Each had distinct visions for the journey. Virgin had pioneered a unique air-launch system—a mothership, WhiteKnightTwo, had been designed to carry SpaceShipTwo to roughly 45,000 feet so the rocket ship would not waste its energy slogging through the dense, lower atmosphere—while others used a more traditional ground-launch system.
Virgin planned to take half a dozen passengers on a “suborbital” flight, cresting about 50 miles above the Earth. By comparison, what is called “low Earth orbit” starts at 100 miles above sea level; the International Space Station orbits an average of 150 miles about that; GPS satellites, which operate in “medium” Earth orbit, are about 13,000 miles away.
Blue Origin shared Virgin’s suborbital altitude goal for its initial crewed flights but was intent on exploring deep space, too. SpaceX was arguably the most ambitious: Musk wanted to colonize Mars, a minimum of thirty-four million miles away.

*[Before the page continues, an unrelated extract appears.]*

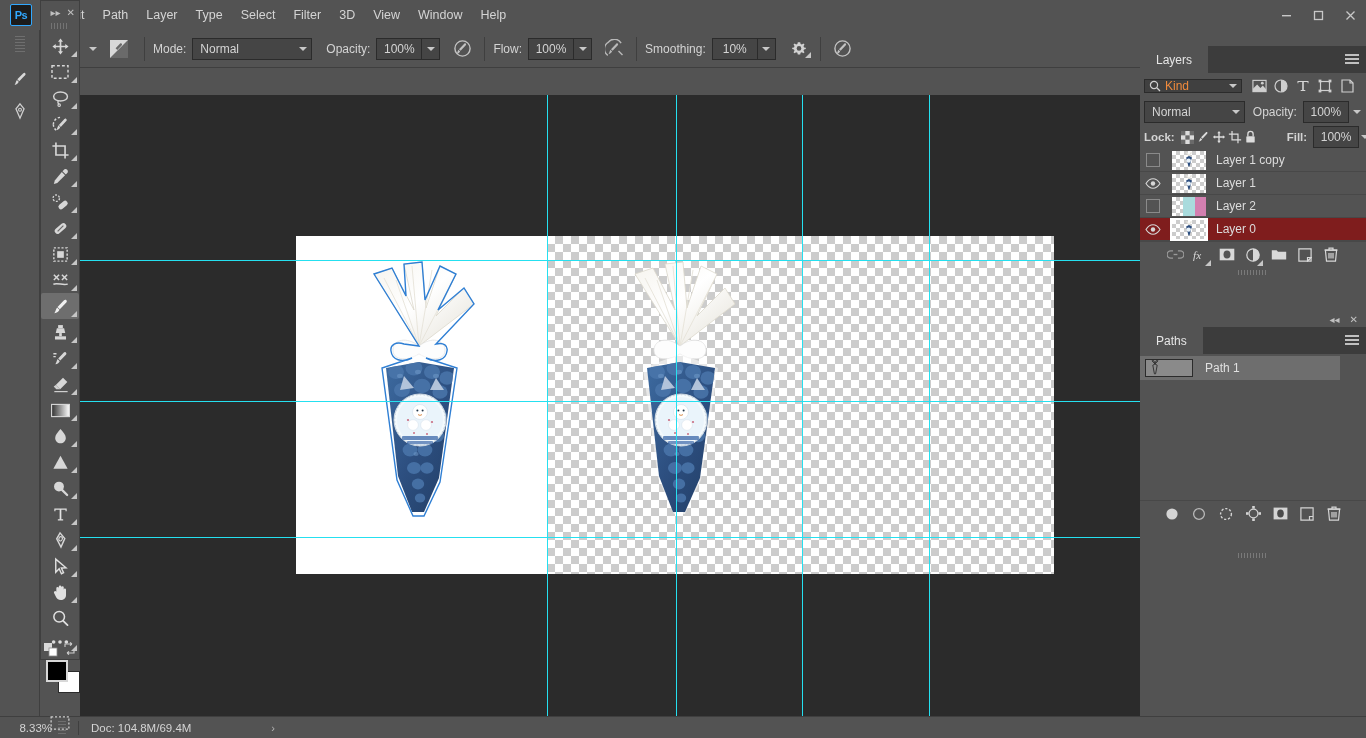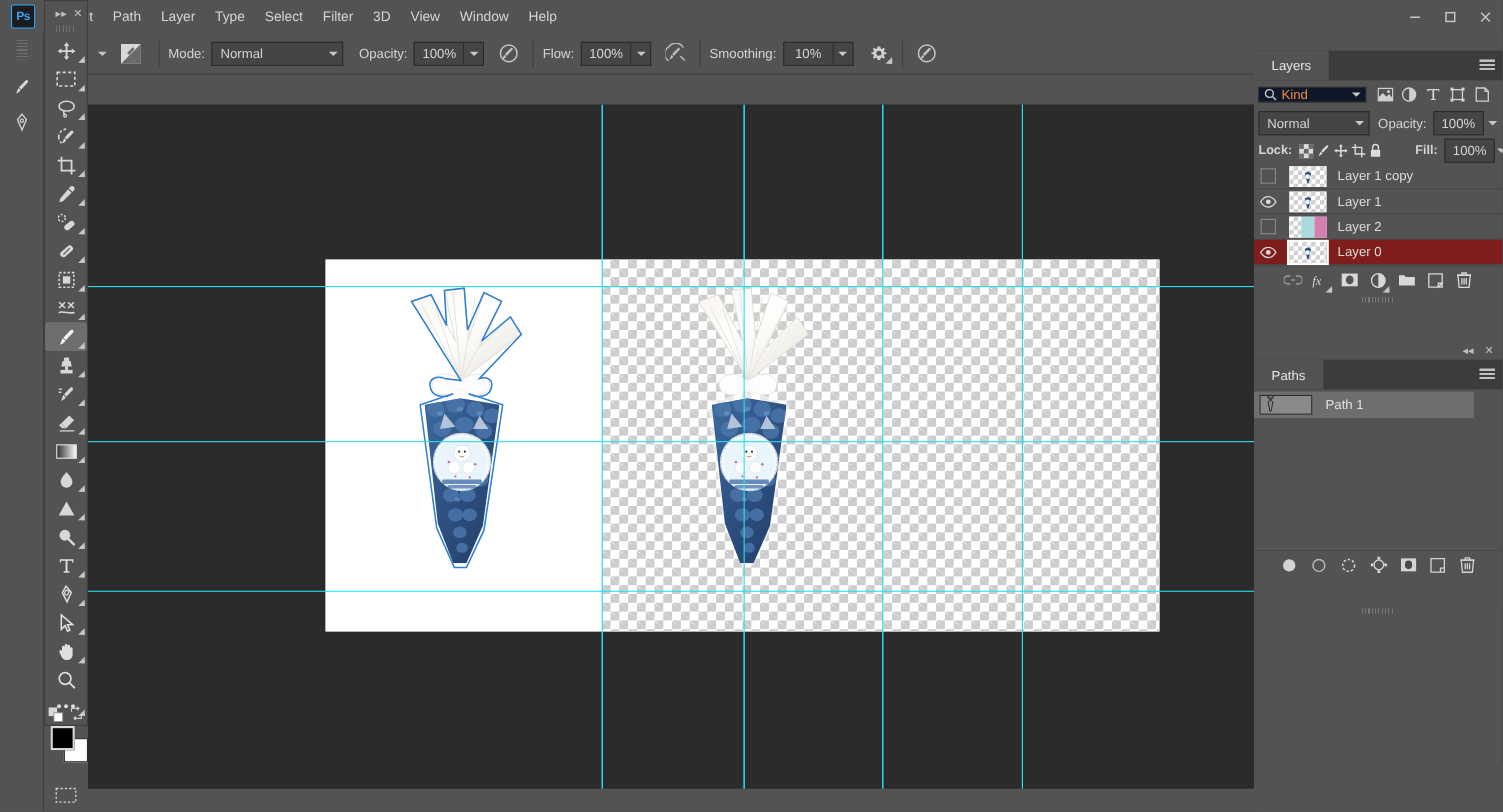"Kind" .kind-box { background: #0f172a -> #404040 }
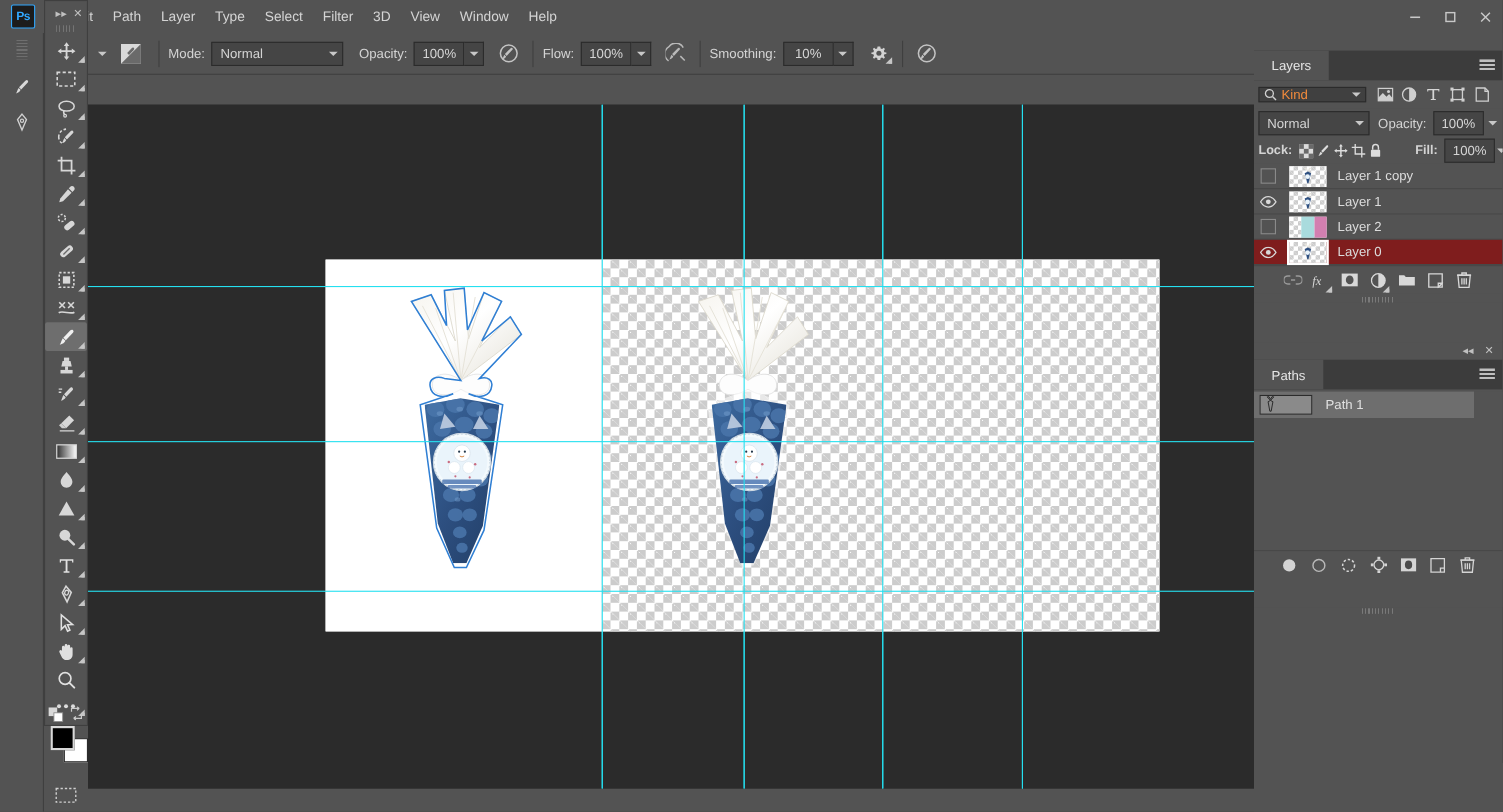"8.33%" div.statusbar { html: none -> <div> <div>8.33%</div> <div></div> <div></div> <div>Doc: 104.8M/69.4M</div> <div>›</div> </div> }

But perhaps the most striking distinction boiled down to their belief in the human mind. Blue Origin and SpaceX were run by tech wizards, algorithmic geniuses who trusted in mathematical power to eliminate human error, to one day render fallibility obsolete. Virgin was analog, and despite the futurism of SpaceShipTwo’s mission, the vehicle was relatively simple—cables and rods, no autopilot, no automation.
The fate of the ship was in Stucky’s hands.
Nichols was sure they were going to die: that was the hazard of crewed spaceflight. “If you want to build confidence in space, don’t try sending people there,” David Cowan, a venture capitalist who has invested in several commercial satellite companies, said. “Any failure will be a catastrophe.”
The day was shaping up to be just that. Down on the runway, the lime-colored firetrucks were ready to go. Doug Shane, the president of Scaled, issued the words that only company insiders would recognize as code for a looming disaster. When he uttered the phrase “Blue Zebra,” his colleagues knew to plan for the worst.
But Stucky wasn’t ready to give up just yet. As the spaceship spun and fell calamitously toward the Earth, he remembered one last thing he wanted to try: he hoped to God it worked.